Siempre me picó la curiosidad de entrar y comprobar lo que realmente se representaba, pero nunca, por una u otra razón, me atrevía a traspasar sus puertas.
El azar, la casualidad o mi buena suerte, acabo con el maleficio que me atenazó durante meses. Una de mis amigas, tal vez la más querida, me comentó ilusionada su incorporación al elenco artístico del Broadway y su próxima aparición en escena. Con ella fui varias veces a los ensayos y por ella asistí a la función inaugural.

Sesenta sillas distribuidas asimétricamente sobre una superficie de unos 100 m2 daban marco a un escenario pequeño y acogedor. Las paredes, tapizadas de azul oscuro, aparecían adornadas por grandes ídolos, no del teatro sino de la cinematografía mundial. A la derecha, surgían los rostros, entre divertidos y preocupados, del “Gordo y el Flaco”, al lado del legendario Frank Sinatra. Detrás, la mítica figura de Bogart mostraba su sonrisa cínica y arrogante, a la izquierda Charlot y su joven amigo miraban extrañados el ir y el venir de los asistentes y junto a ellos la frialdad del rostro de Marlon Brandon contemplaba la decoración del lugar. Sobre el escenario el símbolo mundial del teatro, la máscara que llora y ríe, amparaba desde lo alto, a quienes, a sus pies, se esforzaban en representar, de la mejor manera posible, el drama de la vida.
Ante mi asombro el teatro se llenó y casi a la hora prevista se inició la representación. Tanto Ernesto Alban, como Marcelo Guerra o Monika Ocampos, cumplieron su cometido a la perfección. El primero, actuando y dirigiendo de manera sobria y comedida, el segundo añadiendo la comicidad y el gesto a un guion cuajado de chistes escenificados y la tercera, poniendo su arte y hermosura sobre un escenario desprovisto de todo elemento decorativo. Completando el elenco, el grupo de “Trovadores de Recuerdo” amenizaban los entreactos con números musicales típicamente ecuatorianos. El espectáculo, anunciado en la prensa como picaresco, terminó con un magnífico monólogo en el que Ernesto Alban mostraba su excelente arte interpretativo, pasando de la tristeza a la sonrisa, de la ternura a la rabia y del candor al odio, todo ello ante mi mirada atónita que no entendía, o no quería entender, lo que estaba viendo.

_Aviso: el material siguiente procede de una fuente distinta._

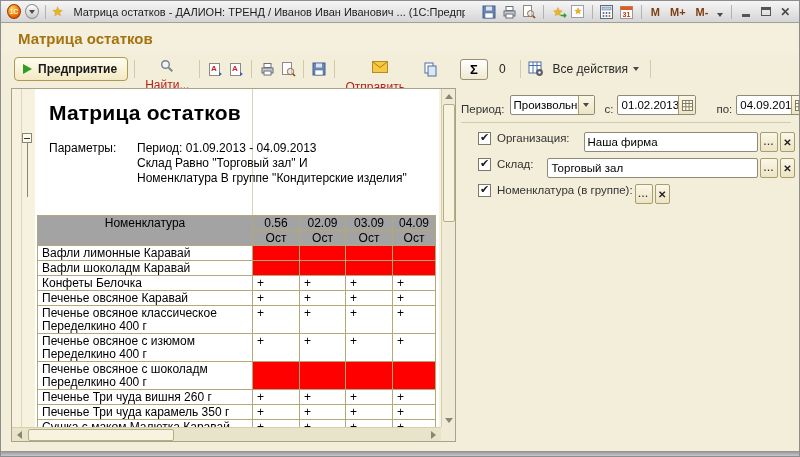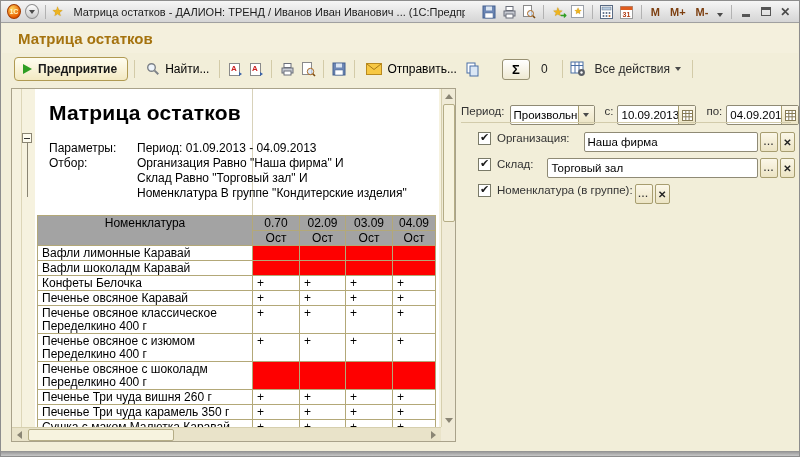--- a/index.html
+++ b/index.html
@@ -48,21 +48,21 @@
   .toolbar { position:absolute; left:1px; top:52px; right:1px; height:32px;
       display:flex; align-items:center; padding:0 12px; gap:3px; }
   .t-sep { width:1px; height:18px; background:#d3cba8; margin:0 3px; }
   .btn-generate { display:flex; align-items:center; gap:6px; height:24px;
       padding:0 10px 0 8px; border:1px solid #b09a52; border-radius:4px;
       background:linear-gradient(#fffdf0,#f3e9c2); font-size:12px; font-weight:bold;
       color:#1a1a1a; }
   .play-tri { width:0; height:0; border-top:5px solid transparent;
       border-bottom:5px solid transparent; border-left:9px solid #2f9e23; }
   .tool-btn { display:flex; align-items:center; gap:4px; height:22px; padding:0 4px;
-      font-size:12px; color:#000000; }
+      font-size:12px; color:#b91c1c;flex-direction:column; }
   .sigma-btn { height:21px; min-width:28px; border:1px solid #979072; border-radius:3px;
       background:linear-gradient(#ffffff,#efe9d2); font-size:13px; font-weight:bold;
       display:flex; align-items:center; justify-content:center; padding:0 5px; }
   .sum-value { font-size:12px; color:#222; margin:0 8px; }
   .btn-pressed { display:flex; align-items:center; gap:5px; height:23px; padding:0 7px;
       border:1px solid #9a8f5d; border-radius:3px; background:#e9e1bd;
       box-shadow:inset 0 1px 2px #cfc496; font-size:12px; color:#222; margin-left:46px; }
   .all-actions { display:flex; align-items:center; gap:5px; font-size:12px;
       color:#2a2a2a; padding:0 5px; height:22px; }
 
@@ -106,22 +106,22 @@
   .tri-down { width:0;height:0;border-left:4px solid transparent;border-right:4px solid transparent;border-top:5px solid #8a8574; }
   .tri-left { width:0;height:0;border-top:4px solid transparent;border-bottom:4px solid transparent;border-right:5px solid #8a8574; }
   .tri-right { width:0;height:0;border-top:4px solid transparent;border-bottom:4px solid transparent;border-left:5px solid #8a8574; }
   .v-thumb { position:absolute; left:1px; top:15px; width:12px; height:118px;
       background:#f7f3df; border:1px solid #b5ad86; border-radius:2px; }
   .h-thumb { position:absolute; top:1px; left:16px; width:146px; height:12px;
       background:#f7f3df; border:1px solid #b5ad86; border-radius:2px; }
 
   
   .settings { position:absolute; left:455px; top:85px; right:3px; height:130px; }
-  .period-row { position:absolute; left:5px; right:1px; top:19px; height:22px;
-      display:flex; align-items:flex-start; font-size:11.5px; color:#333; }
+  .period-row { position:absolute; left:5px; right:1px; top:7px; height:22px;
+      display:flex; align-items:flex-end; font-size:11.5px; color:#333; }
   .settings-sep { position:absolute; left:5px; right:5px; top:36px; height:1px;
       background:#d2cbab; }
   .filter-row { position:absolute; left:22px; right:1px; height:22px; display:flex;
       align-items:flex-start; font-size:11.5px; color:#333; }
   .checkbox { width:13px; height:13px; background:#fff; border:1px solid #7a7a68;
       position:relative; flex:0 0 13px; }
   .checkbox.checked::after { content:"\2714"; position:absolute; left:1px; top:-2px;
       font-size:11px; color:#1a1a1a; }
   .f-label { margin-left:6px; white-space:nowrap; }
   .field { height:20px; background:#fff; border:1px solid #8f8a75; border-radius:2px;
@@ -328,45 +328,41 @@
 
     <div class="paper">
       <div class="paper-col-line"></div>
       <div class="report-title">Матрица остатков</div>
       <div class="meta">
         <div class="meta-row">
           <span class="meta-label">Параметры:</span>
           <span>Период: 01.09.2013 - 04.09.2013</span>
         </div>
         <div class="meta-row">
-          <span class="meta-label">Отбор:</span>
-          <span>Организация Равно "Наша фирма" И</span>
-        </div>
-        <div class="meta-row">
           <span class="meta-label"></span>
           <span>Склад Равно "Торговый зал" И</span>
         </div>
         <div class="meta-row">
           <span class="meta-label"></span>
           <span>Номенклатура В группе "Кондитерские изделия"</span>
         </div>
       </div>
 
       <table class="matrix">
         <colgroup>
           <col style="width:215px">
             <col style="width:47px">
             <col style="width:46px">
             <col style="width:47px">
             <col style="width:43px">
         </colgroup>
         <thead>
           <tr>
             <th rowspan="2">Номенклатура</th>
-          <th>0.70</th>
+          <th>0.56</th>
               <th>02.09</th>
               <th>03.09</th>
               <th>04.09</th>
             </tr>
           <tr id="sub-header-row">
               <th>Ост</th>
               <th>Ост</th>
               <th>Ост</th>
               <th>Ост</th>
             </tr>
@@ -471,32 +467,32 @@
     <div class="period-row">
       <span>Период:</span>
       <span class="field combo">
         <span class="txt">Произвольный</span>
         <span class="inner-btn">
             <span class="caret-down"></span>
           </span>
       </span>
       <span style="margin-left:10px">с:</span>
       <span class="field date-field" style="margin-left:4px;width:79px">
-        <span class="txt" style="width:60px">10.09.2013</span>
+        <span class="txt" style="width:60px">01.02.2013</span>
         <span class="inner-btn">
           <svg class="cal-svg" width="11" height="11">
               <rect x="0.5" y="0.5" width="10" height="10" fill="#fff" stroke="#857a55"></rect>
               <line x1="0.5" y1="3.5" x2="10.5" y2="3.5" stroke="#857a55"></line>
               <line x1="0.5" y1="6.8" x2="10.5" y2="6.8" stroke="#857a55"></line>
               <line x1="3.8" y1="0.5" x2="3.8" y2="10.5" stroke="#857a55"></line>
               <line x1="7.1" y1="0.5" x2="7.1" y2="10.5" stroke="#857a55"></line>
             </svg>
         </span>
       </span>
-      <span style="margin-left:10px">по:</span>
+      <span style="margin-left:20px">по:</span>
       <span class="field date-field" style="margin-left:4px;width:74px">
         <span class="txt" style="width:54px">04.09.2013</span>
         <span class="inner-btn">
           <svg class="cal-svg" width="11" height="11">
               <rect x="0.5" y="0.5" width="10" height="10" fill="#fff" stroke="#857a55"></rect>
               <line x1="0.5" y1="3.5" x2="10.5" y2="3.5" stroke="#857a55"></line>
               <line x1="0.5" y1="6.8" x2="10.5" y2="6.8" stroke="#857a55"></line>
               <line x1="3.8" y1="0.5" x2="3.8" y2="10.5" stroke="#857a55"></line>
               <line x1="7.1" y1="0.5" x2="7.1" y2="10.5" stroke="#857a55"></line>
             </svg>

Salí con los actores y con ellos comenté lo visto. Supe de sus penurias económicas para la puesta en escena de la obra, de la falta de vestuario, de los problemas con la luminotecnia, de su ilusión, del poco contacto con el público, en fin, a lo largo de una noche de copas e intimidades, fui empapándome de la bohemia artística quiteña. Hubo cosas, como las cortinas musicales, que me remontaron a mis primeros contactos con el teatro, cuando la falta de medios obligaba a utilizar al máximo la inventiva, hubo comentarios respecto a la forma de promocionarlo en lo sucesivo, surgió el tema de los “cafés teatros”, en donde los asistentes, mientras tomaban una copa podían contemplar la representación escénica, para luego seguir bebiendo y bailando. Hubo confesiones, risas y discusiones. Al amanecer, el llanto entrecortado de Monika, quien sabe si por la emociones de la noche, por algún amor perdido en su cálido Guayaquil o por esa eterna tristeza que embarga a las mujeres cuando la noche deja de ser tal y el día aun no ha despuntado, me hizo comprender que, en su mundo, la risa siempre va acompañada del llanto y juntos la esencia, el principio y el fin de la farsa de la vida que ellos, a base de sacrificio, entrega y cariño, nos presentan.